▸ Problem
Leave the pictures aside and copy all the data exactly.

▸ Extracted information
========

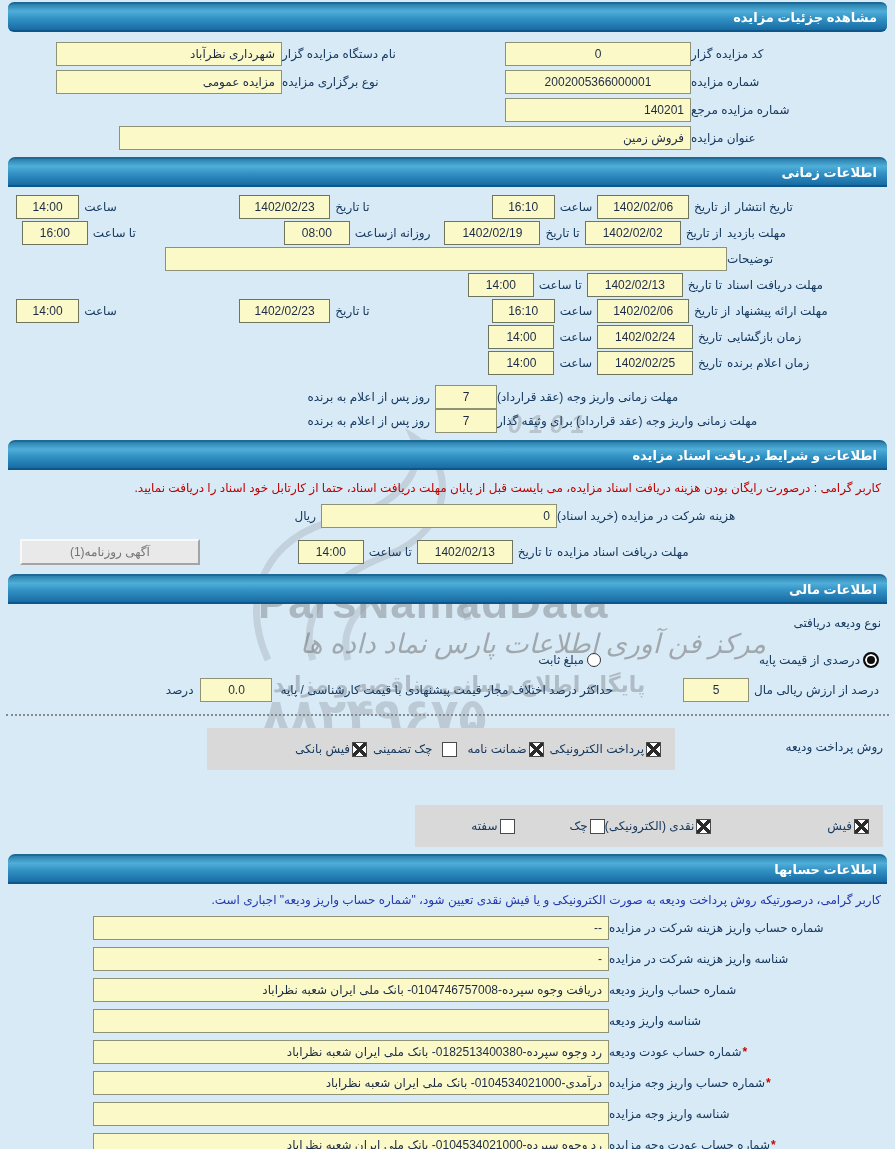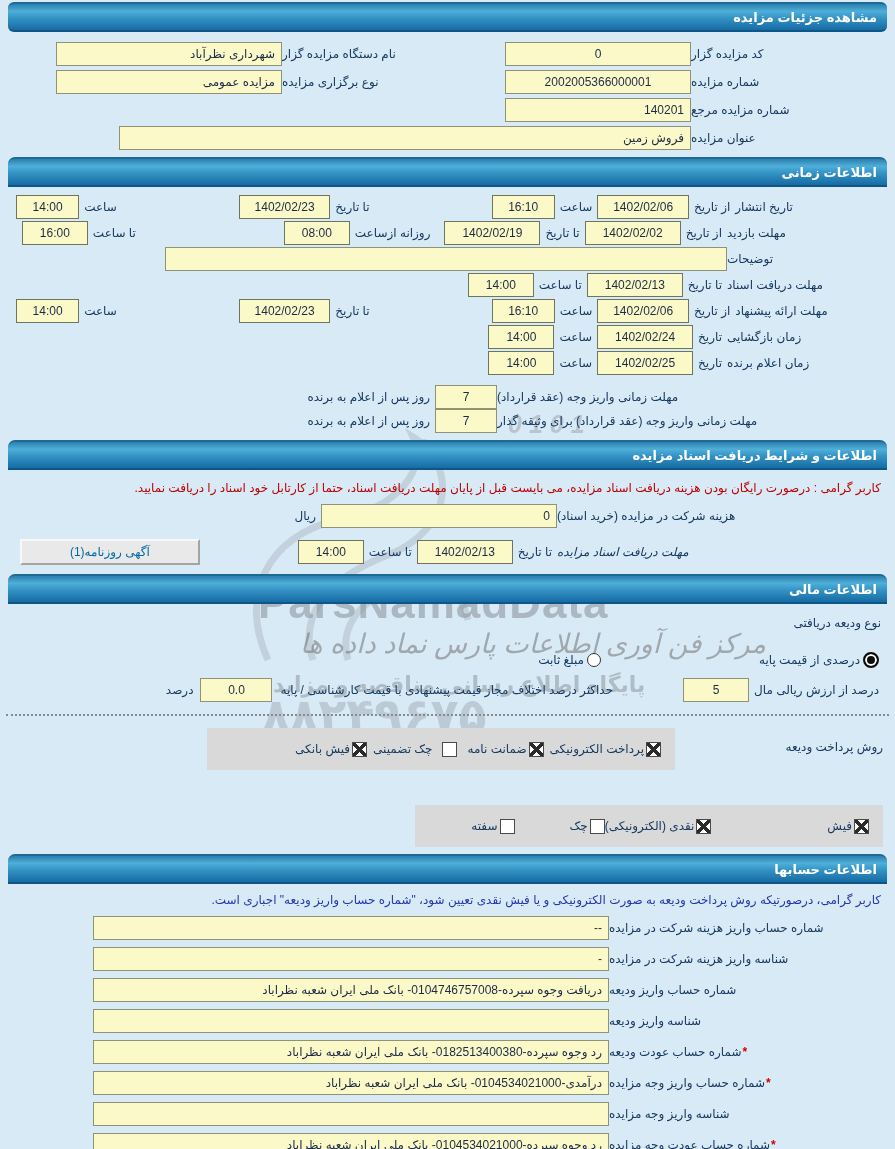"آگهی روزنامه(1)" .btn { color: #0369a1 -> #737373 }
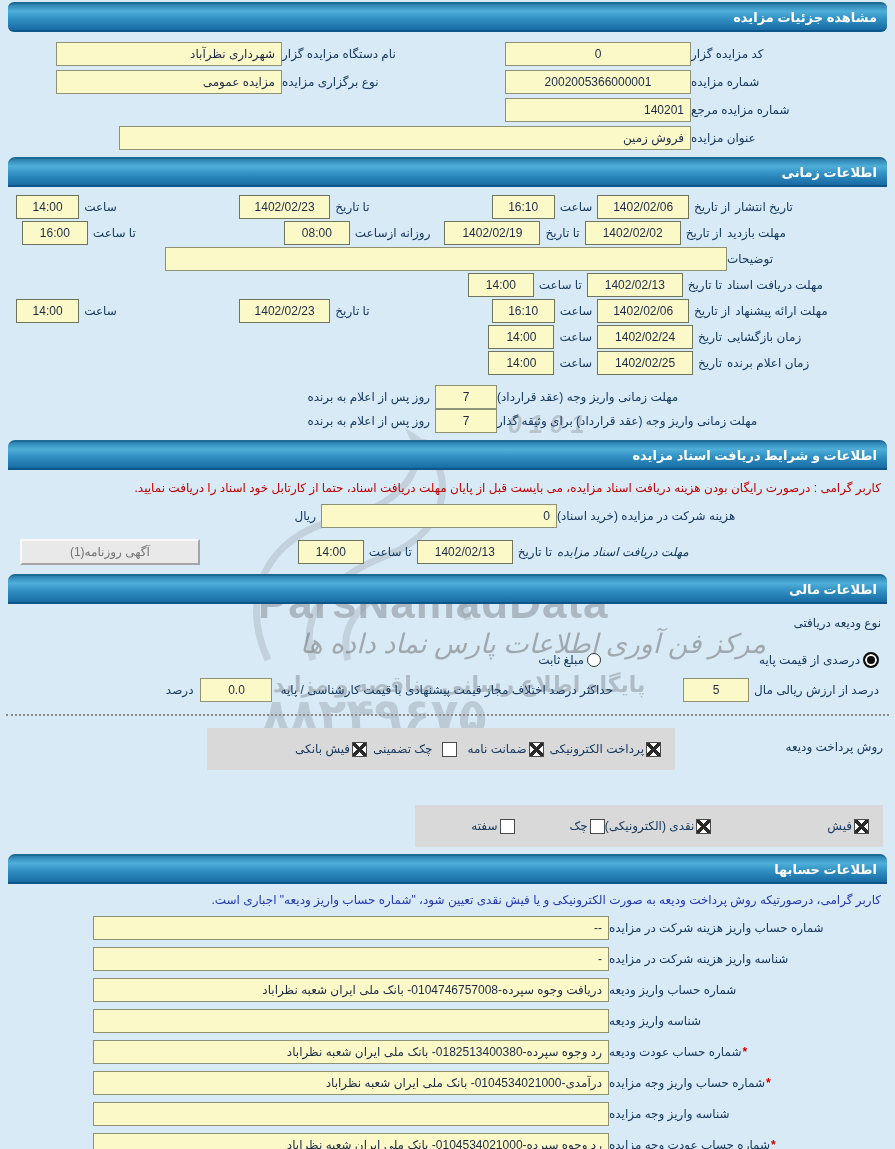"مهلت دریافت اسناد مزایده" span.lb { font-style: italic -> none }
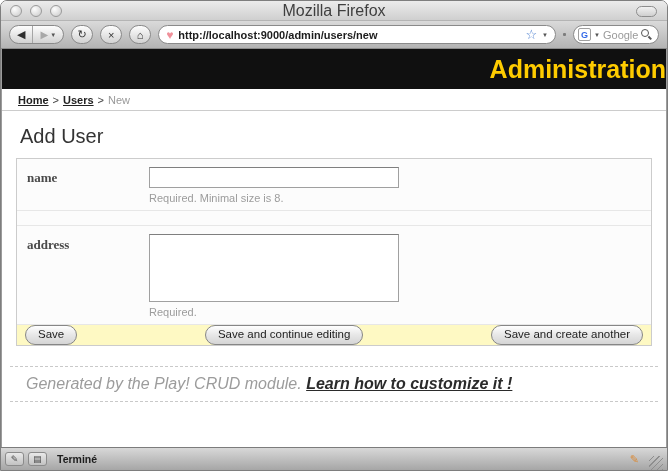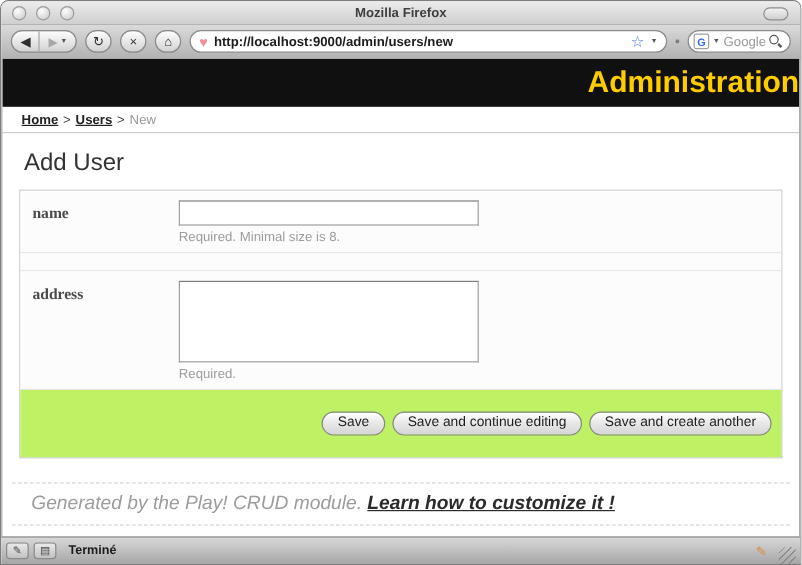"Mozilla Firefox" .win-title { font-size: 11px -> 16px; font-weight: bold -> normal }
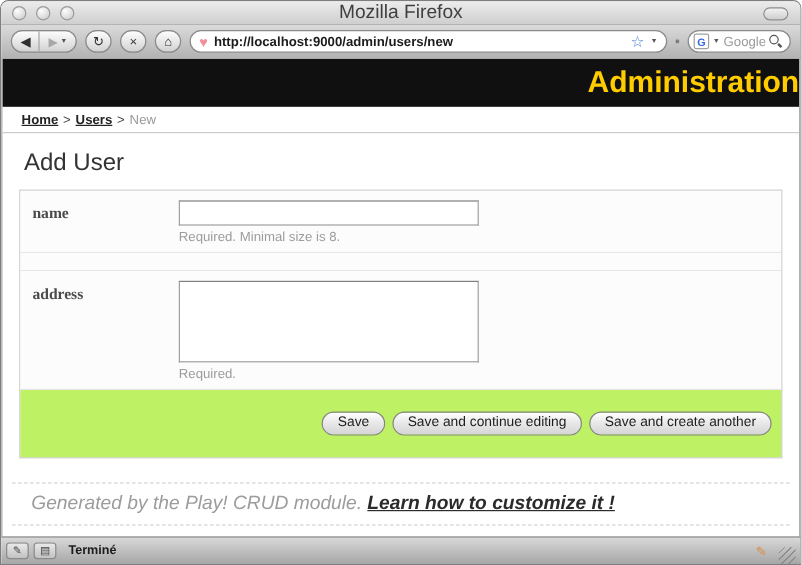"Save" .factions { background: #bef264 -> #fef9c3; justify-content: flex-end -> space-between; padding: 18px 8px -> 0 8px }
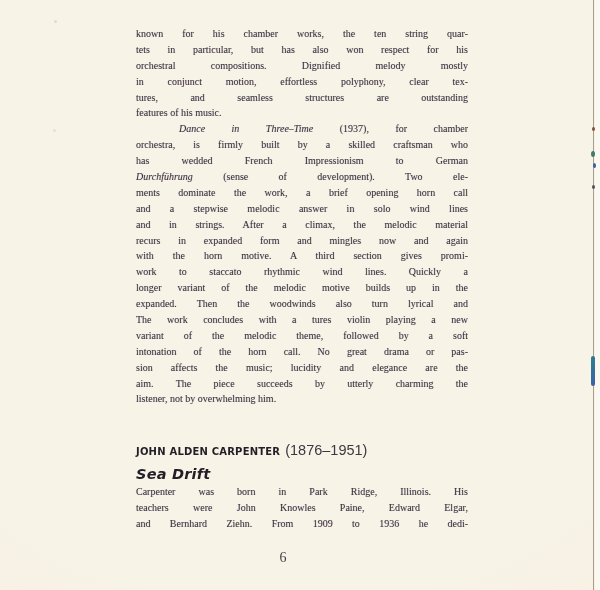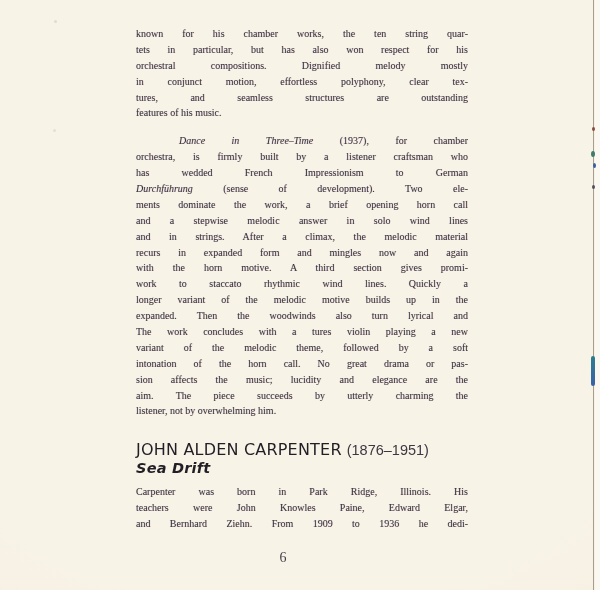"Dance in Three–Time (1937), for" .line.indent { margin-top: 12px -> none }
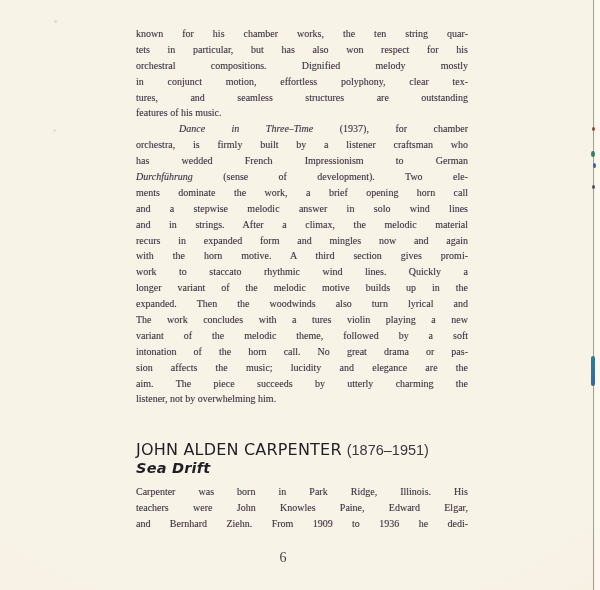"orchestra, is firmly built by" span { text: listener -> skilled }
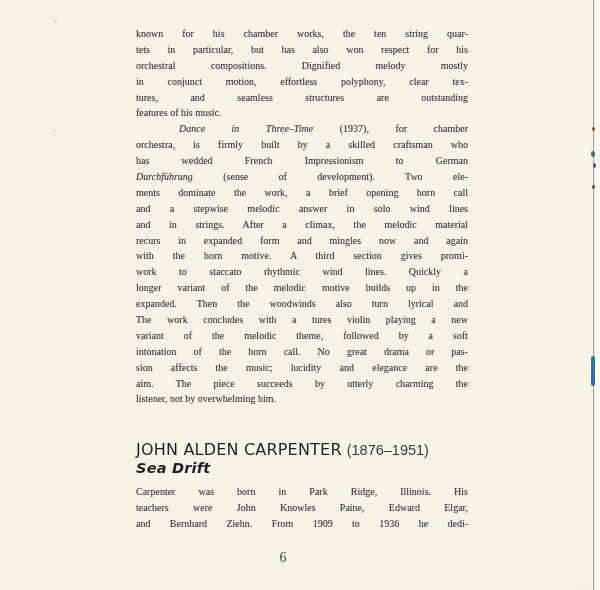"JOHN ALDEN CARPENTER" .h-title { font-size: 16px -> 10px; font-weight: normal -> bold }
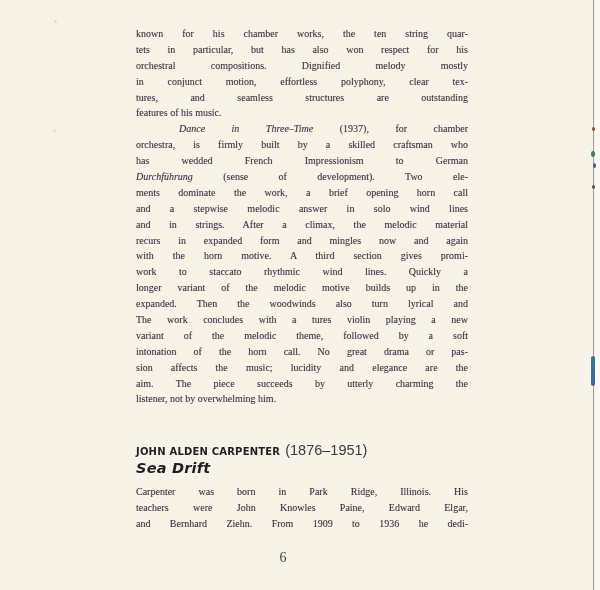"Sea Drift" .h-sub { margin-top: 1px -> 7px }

========

▸ Exercise result
"آگهی روزنامه(1)" .btn { color: #0369a1 -> #737373 }
"مهلت دریافت اسناد مزایده" span.lb { font-style: italic -> none }
"Mozilla Firefox" .win-title { font-size: 11px -> 16px; font-weight: bold -> normal }
"Save" .factions { background: #bef264 -> #fef9c3; justify-content: flex-end -> space-between; padding: 18px 8px -> 0 8px }
"Dance in Three–Time (1937), for" .line.indent { margin-top: 12px -> none }
"orchestra, is firmly built by" span { text: listener -> skilled }
"JOHN ALDEN CARPENTER" .h-title { font-size: 16px -> 10px; font-weight: normal -> bold }
"Sea Drift" .h-sub { margin-top: 1px -> 7px }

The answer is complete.